I will never forget the night Pippa was rushed into hospital bleeding and in excruciating pain, which had suddenly come on out of nowhere. It was a very hard night which lead to a very frustrating week, with Pippa in isolation and undergoing lots of test. Finally after a week she was allowed home but there was no diagnosis to what had caused this scary event. As a husband I felt helpless.
We spent the next 3 years going from one specialist to another, all of which had different ideas. Meanwhile, Pippa was starting to struggle with major fatigue and joint pain on a regular basis. After about 18 months had passed a diagnosis of fibromyalgia was made and to be fair to the health professionals some of the symptoms are very similar, however not all!
The next 18 months would be full of appointments, where nothing was really working or adding up. This was a very difficult time for us all. Finally after we kept questioning the decision and seeing yet another specialist, Pippa was finally diagnosed with Ehlers- Danlos Syndrome. We went home and did lots of research. This conditions ticked off all the symptoms that Pippa suffers with.
We came across the Hypermobility Syndromes Association website. This charity really helped us begin to understand what we were dealing with. We loved the fact they not only carry out research, they have support groups and information packs for not only the person with the condition but other family members too. They also carry out work educating healthcare professionals.

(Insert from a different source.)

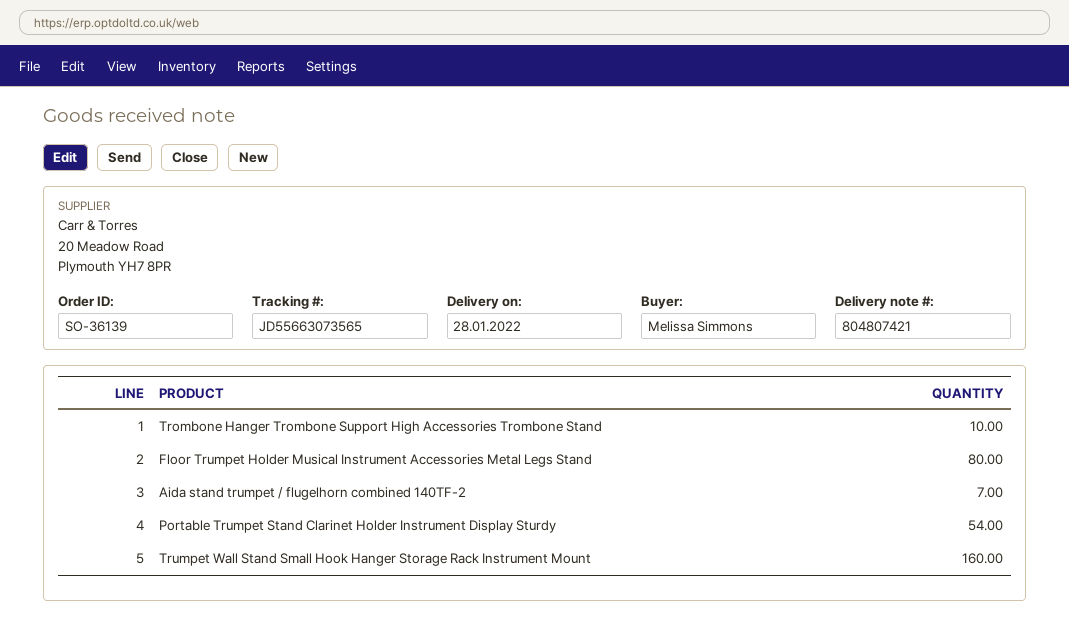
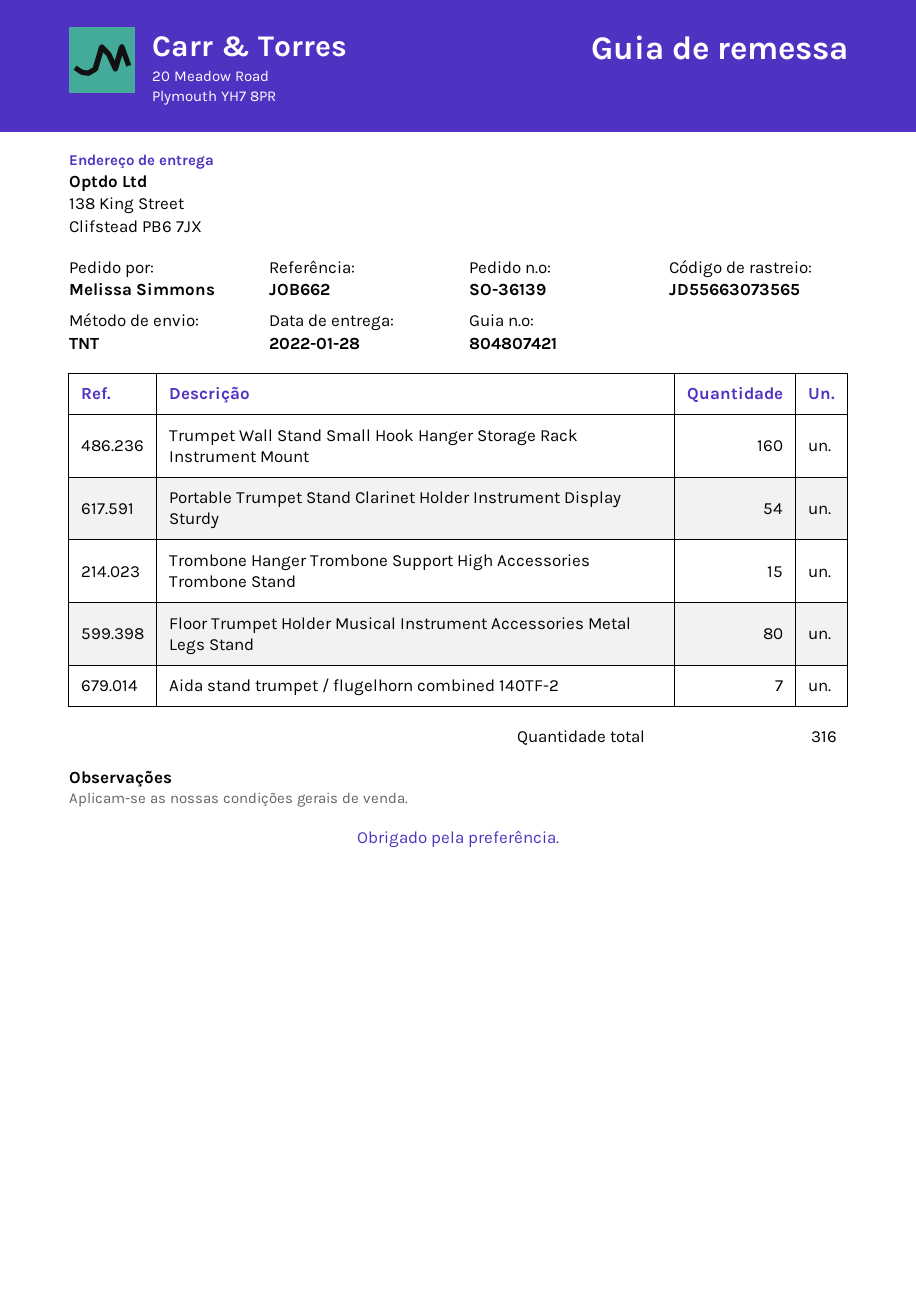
Trombone Hanger Trombone Support High Accessories Trombone Stand: 10 -> 15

There currently isn’t a cure for Ehlers- Danlos Syndrome and what the future holds for Pippa is unknown. However there is a good chance she will end up in a wheelchair at some point. But whatever happens I know Pippa won’t let this condition define who she is. She is an amazing wife, mother and teacher. She continues to battle everyday, never letting her pain, dislocations or fatigue beat her. Unfortunately there is a 50% chance that Isabella will have the condition too, but she is as strong willed as her mother, so I have no doubt she will tackle it head on.
We came up with this challenge to help raise awareness for the condition and to assist the charity with their vital work. We don’t want other families going through the 3 years of upset that we went through. The last thing we want is sympathy or pity and we know everyone has their own issues behind closed doors. All I’m asking for is your support, as I mentioned in a previous post, I will continue to raise awareness for the HMSA but I won’t be pestering you for donations again. You have all been amazingly generous over the past 10 years and I am so thankful. If I could ask you if you could make a donation one last time, we would be so grateful. Please help us reach this last target, every penny helps.